Ladan Hussein, the woman who records and performs as Cold Specks, is quietly intense. On Fool’s Paradise (Arts & Crafts), her third album, Hussein’s music is stripped down to the essentials. Soft, mournful synthesizers drift through a melancholy space, with elusive percussion accents in the background. Her hushed, jazz-inflected vocals are full of passionate yearning, the sound of a soul on the verge of tears or explosive anger. “This is a deeply personal album,” says the Toronto-based Hussein. “It deals with a variety of topics from self-love, identity and diaspora dreaming during the apocalypse. I wrote most of the record in a period where I was feeling as though I needed to detach from the world, for the sake of my own sanity. The album is a brutally honest document of it all.” Hussein will be guest editing magnetmagazine.com all week. Read our new feature on her.

Hussein: Apathy during the apocalypse is the goal. Switch it off and sigh. Here are songs to keep you warm during the disconnection process. (You can keep up with my Paradise Playlist on Spotify.)

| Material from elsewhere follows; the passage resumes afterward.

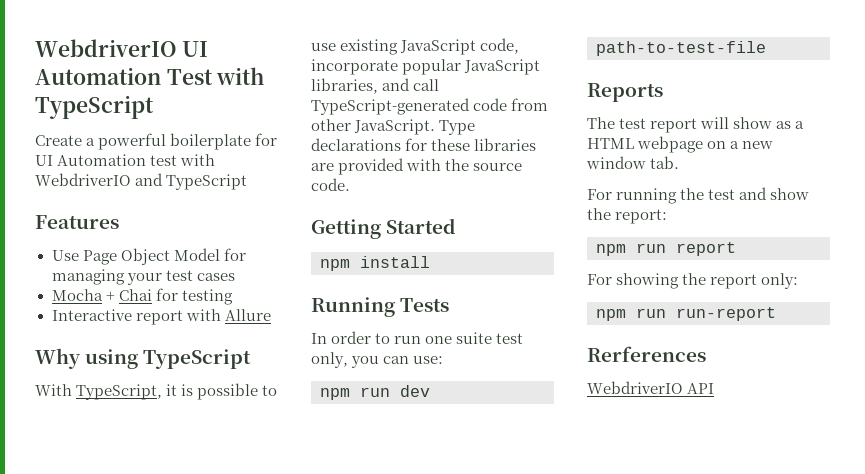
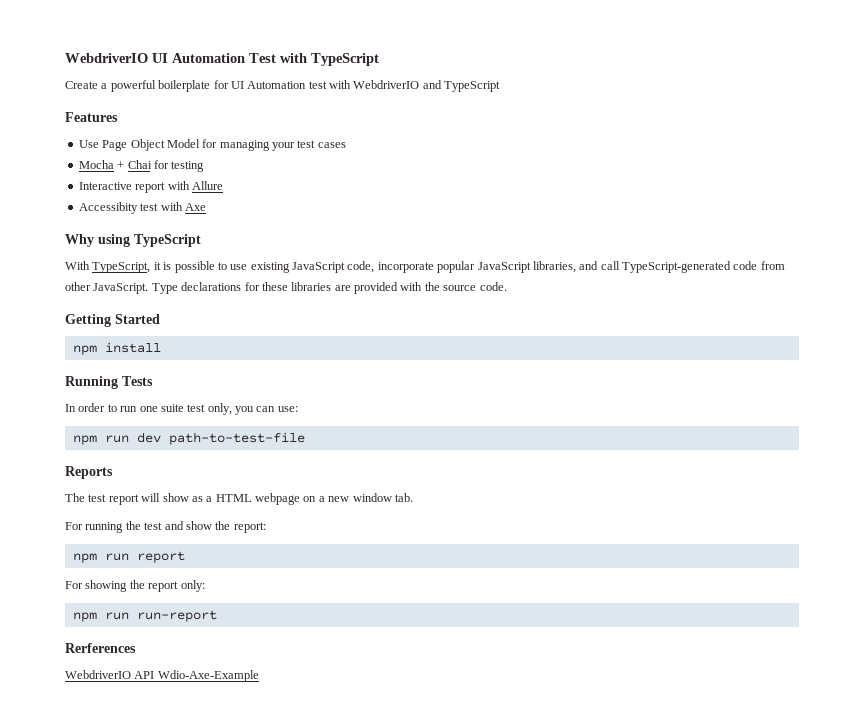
+ Accessibity test with Axe
- WebdriverIO API
+ WebdriverIO API Wdio-Axe-Example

As a young black girl creating strange sounds, Poly Styrene was my hero. When I found out she was Somali, my whole world changed. I found a familiar face in a sea of offensively mediocre, boring white dudes. In fact, she is a part of the reason I call myself Cold Specks. I even had a pseudonym behind my stage name for a while (Al Spx), which was an homage to her band X-Ray Spex. (The Al was for Allah.)